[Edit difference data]
○ ○ ○ ○ ○ ○ ○
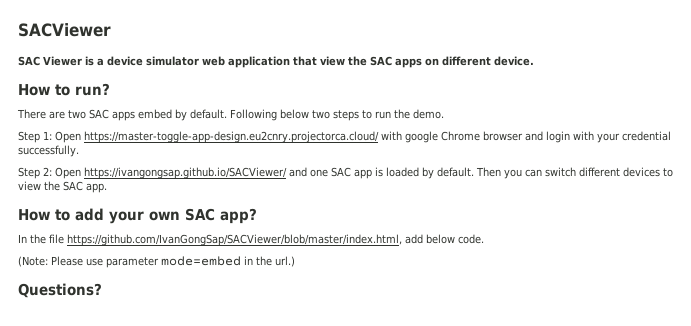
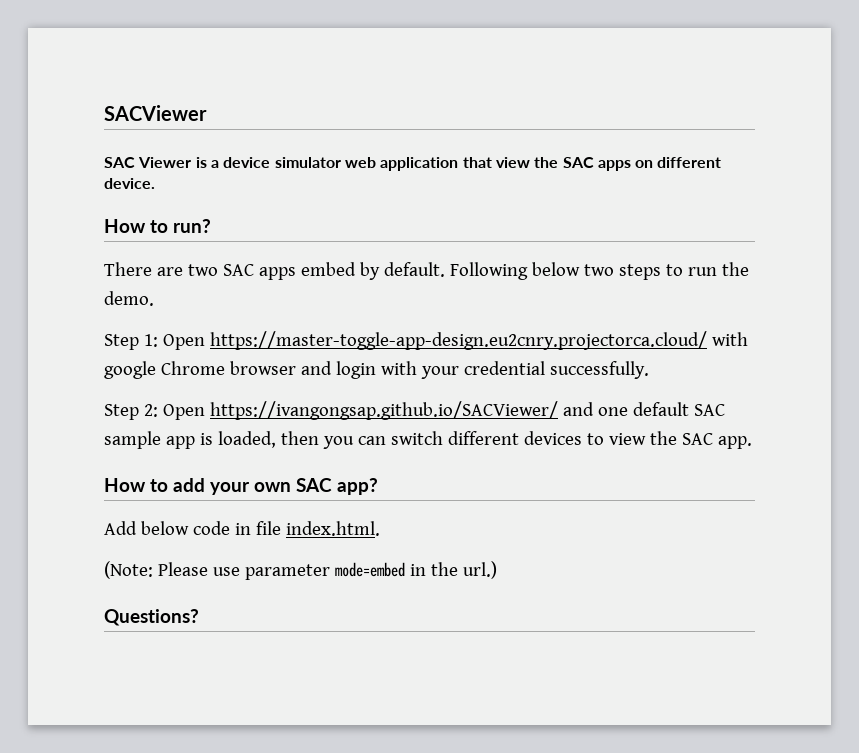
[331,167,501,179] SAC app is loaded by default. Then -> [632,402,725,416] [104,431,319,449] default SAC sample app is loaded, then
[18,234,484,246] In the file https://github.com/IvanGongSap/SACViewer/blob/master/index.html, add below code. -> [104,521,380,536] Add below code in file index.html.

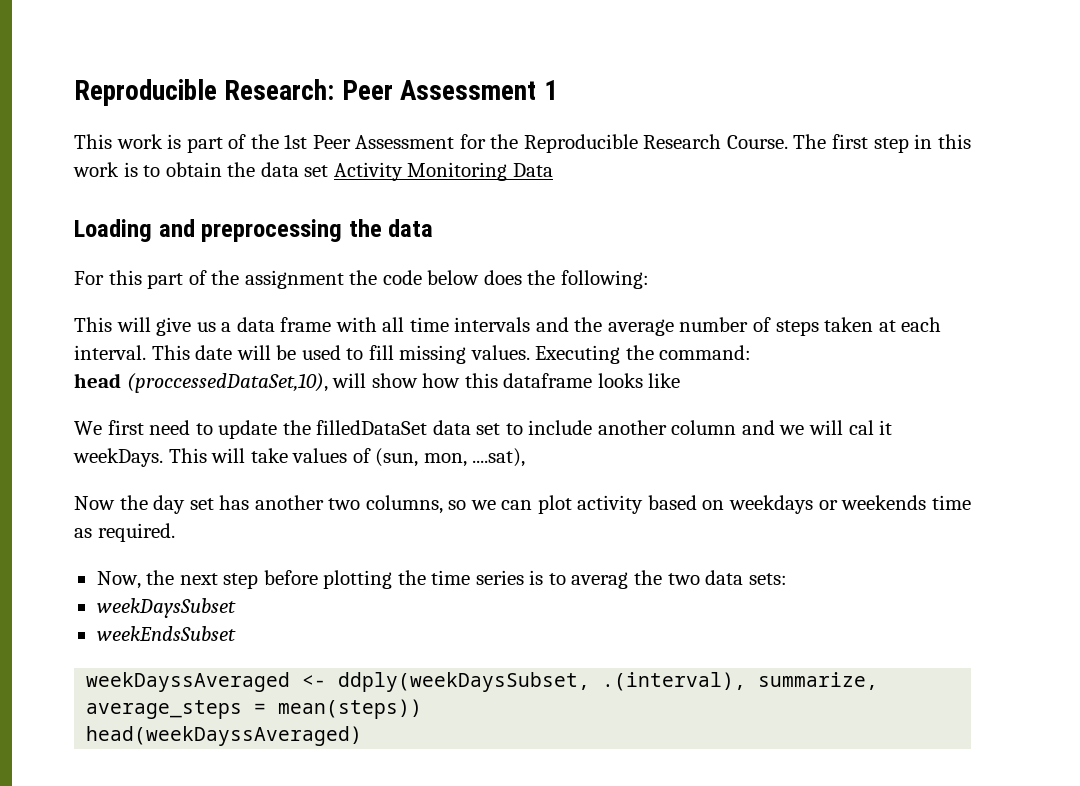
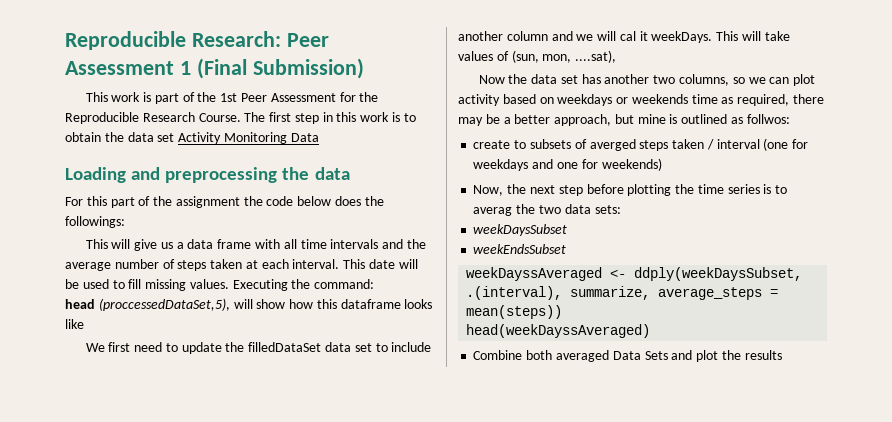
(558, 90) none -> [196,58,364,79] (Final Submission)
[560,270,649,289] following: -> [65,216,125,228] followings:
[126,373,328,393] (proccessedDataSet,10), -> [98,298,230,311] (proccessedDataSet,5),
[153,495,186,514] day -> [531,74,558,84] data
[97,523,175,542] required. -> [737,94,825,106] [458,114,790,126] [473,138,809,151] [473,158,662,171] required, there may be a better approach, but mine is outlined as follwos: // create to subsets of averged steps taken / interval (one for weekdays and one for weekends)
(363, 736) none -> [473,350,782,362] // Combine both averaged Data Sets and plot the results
○ ○ ○ ○ ○ ○ ○
Reproduce the records above word for word, without the images.

■ Solution to this task
[331,167,501,179] SAC app is loaded by default. Then -> [632,402,725,416] [104,431,319,449] default SAC sample app is loaded, then
[18,234,484,246] In the file https://github.com/IvanGongSap/SACViewer/blob/master/index.html, add below code. -> [104,521,380,536] Add below code in file index.html.

(558, 90) none -> [196,58,364,79] (Final Submission)
[560,270,649,289] following: -> [65,216,125,228] followings:
[126,373,328,393] (proccessedDataSet,10), -> [98,298,230,311] (proccessedDataSet,5),
[153,495,186,514] day -> [531,74,558,84] data
[97,523,175,542] required. -> [737,94,825,106] [458,114,790,126] [473,138,809,151] [473,158,662,171] required, there may be a better approach, but mine is outlined as follwos: // create to subsets of averged steps taken / interval (one for weekdays and one for weekends)
(363, 736) none -> [473,350,782,362] // Combine both averaged Data Sets and plot the results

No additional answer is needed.